# WORK ITEM
The task calls for the count of lines containing "ENCOUNTER" in these records, given as a number with no other words.

========================================================================

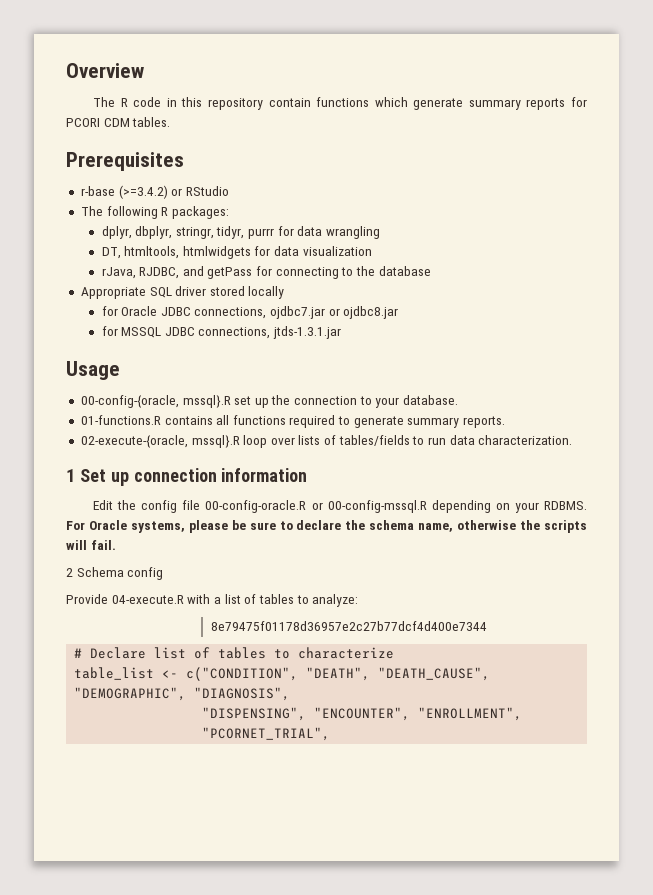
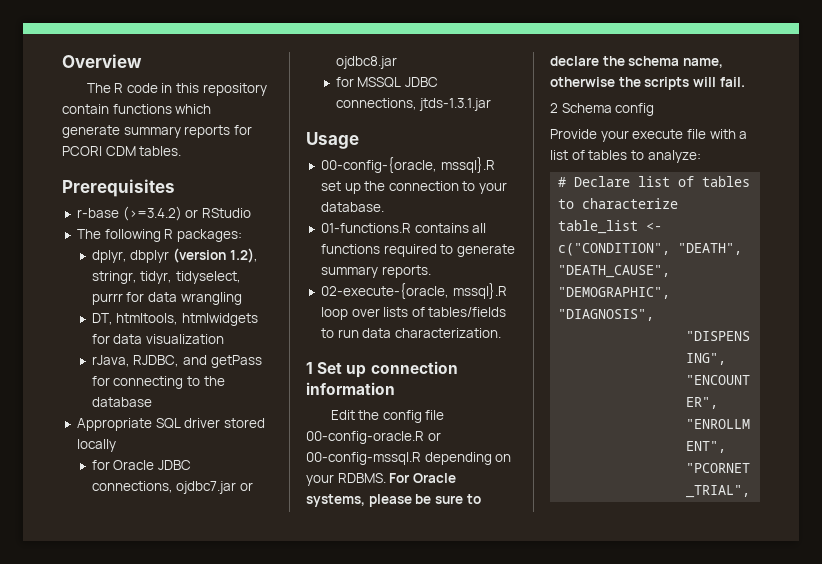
- dplyr, dbplyr, stringr, tidyr, purrr for data wrangling
+ dplyr, dbplyr (version 1.2), stringr, tidyr, tidyselect, purrr for data wrangling
- Provide 04-execute.R with a list of tables to analyze:
+ Provide your execute file with a list of tables to analyze:
- 8e79475f01178d36957e2c27b77dcf4d400e7344

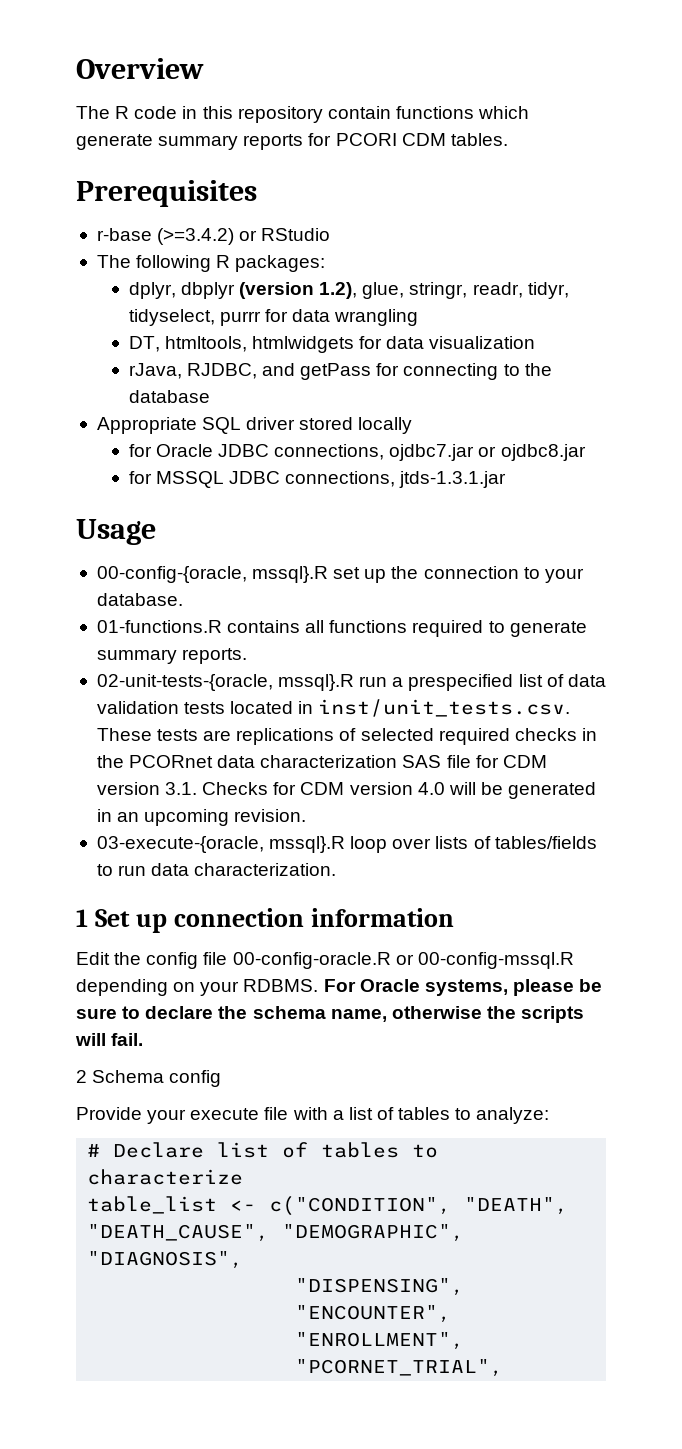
- dplyr, dbplyr (version 1.2), stringr, tidyr, tidyselect, purrr for data wrangling
+ dplyr, dbplyr (version 1.2), glue, stringr, readr, tidyr, tidyselect, purrr for data wrangling
- 02-execute-{oracle, mssql}.R loop over lists of tables/fields to run data characterization.
+ 02-unit-tests-{oracle, mssql}.R run a prespecified list of data validation tests located in inst/unit_tests.csv. These tests are replications of selected required checks in the PCORnet data characterization SAS file for CDM version 3.1. Checks for CDM version 4.0 will be generated in an upcoming revision.
+ 03-execute-{oracle, mssql}.R loop over lists of tables/fields to run data characterization.

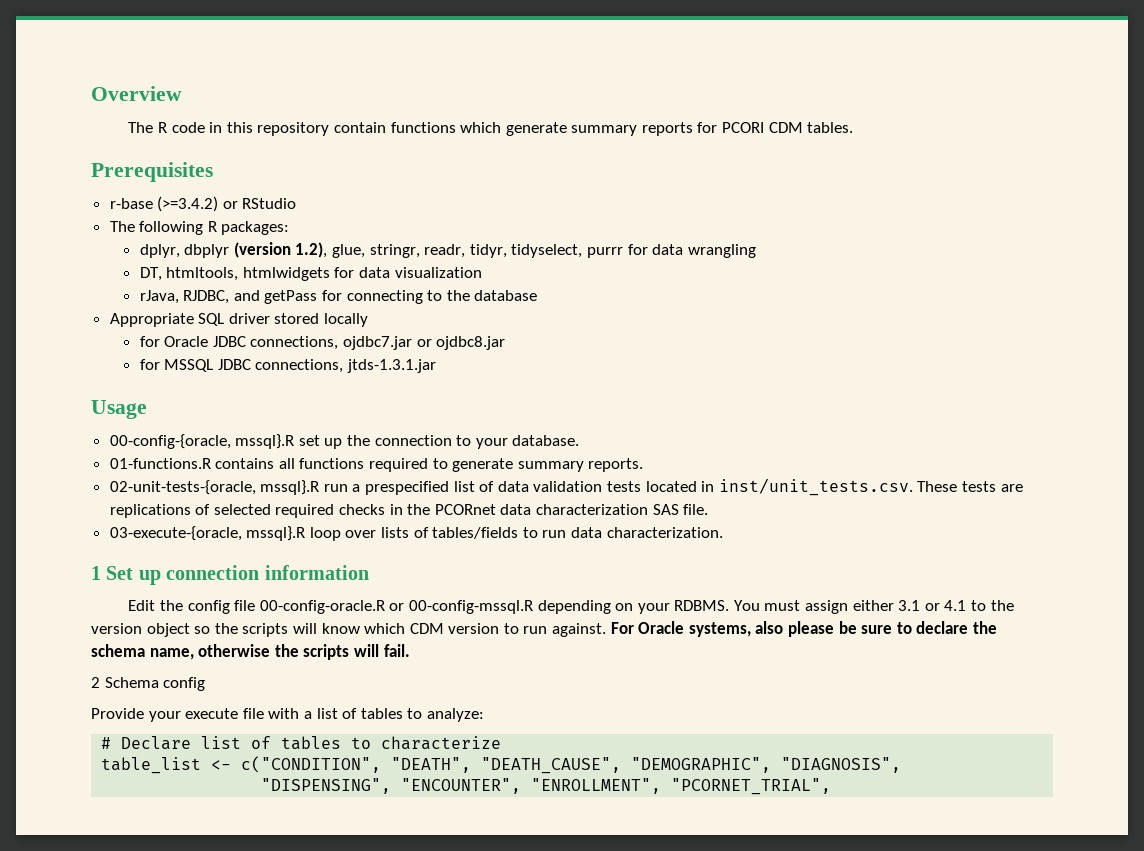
- 02-unit-tests-{oracle, mssql}.R run a prespecified list of data validation tests located in inst/unit_tests.csv. These tests are replications of selected required checks in the PCORnet data characterization SAS file for CDM version 3.1. Checks for CDM version 4.0 will be generated in an upcoming revision.
+ 02-unit-tests-{oracle, mssql}.R run a prespecified list of data validation tests located in inst/unit_tests.csv. These tests are replications of selected required checks in the PCORnet data characterization SAS file.
+ You must assign either 3.1 or 4.1 to the version object so the scripts will know which CDM version to run against.
- For Oracle systems, please be sure to declare the schema name, otherwise the scripts will fail.
+ For Oracle systems, also please be sure to declare the schema name, otherwise the scripts will fail.

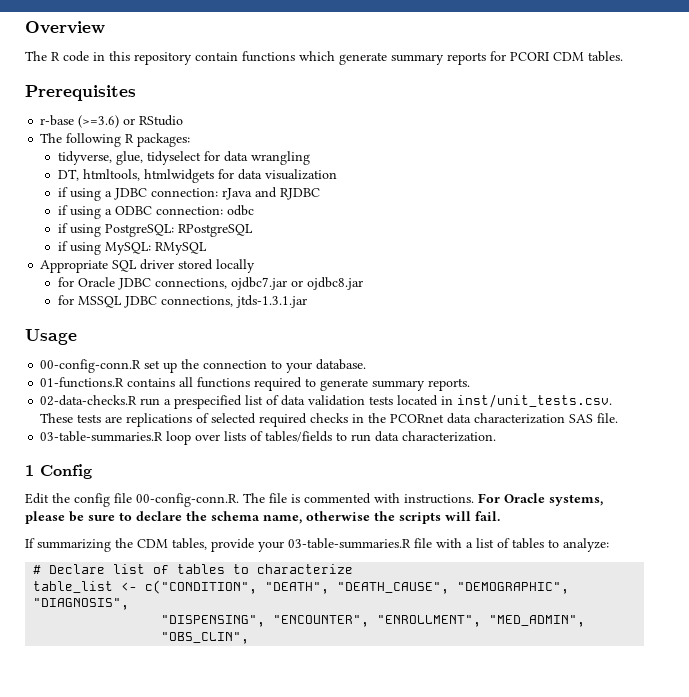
- r-base (>=3.4.2) or RStudio
+ r-base (>=3.6) or RStudio
- dplyr, dbplyr (version 1.2), glue, stringr, readr, tidyr, tidyselect, purrr for data wrangling
+ tidyverse, glue, tidyselect for data wrangling
- rJava, RJDBC, and getPass for connecting to the database
+ if using a JDBC connection: rJava and RJDBC
+ if using a ODBC connection: odbc
+ if using PostgreSQL: RPostgreSQL
+ if using MySQL: RMySQL
- 00-config-{oracle, mssql}.R set up the connection to your database.
+ 00-config-conn.R set up the connection to your database.
- 02-unit-tests-{oracle, mssql}.R run a prespecified list of data validation tests located in inst/unit_tests.csv. These tests are replications of selected required checks in the PCORnet data characterization SAS file.
+ 02-data-checks.R run a prespecified list of data validation tests located in inst/unit_tests.csv. These tests are replications of selected required checks in the PCORnet data characterization SAS file.
- 03-execute-{oracle, mssql}.R loop over lists of tables/fields to run data characterization.
+ 03-table-summaries.R loop over lists of tables/fields to run data characterization.
- 1 Set up connection information
+ 1 Config
- Edit the config file 00-config-oracle.R or 00-config-mssql.R depending on your RDBMS. You must assign either 3.1 or 4.1 to the version object so the scripts will know which CDM version to run against.
+ Edit the config file 00-config-conn.R. The file is commented with instructions.
- For Oracle systems, also please be sure to declare the schema name, otherwise the scripts will fail.
+ For Oracle systems, please be sure to declare the schema name, otherwise the scripts will fail.
- 2 Schema config
- Provide your execute file with a list of tables to analyze:
+ If summarizing the CDM tables, provide your 03-table-summaries.R file with a list of tables to analyze:
- "DISPENSING", "ENCOUNTER", "ENROLLMENT", "PCORNET_TRIAL",
+ "DISPENSING", "ENCOUNTER", "ENROLLMENT", "MED_ADMIN", "OBS_CLIN",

========================================================================

# OUTPUT OF THE TASK
2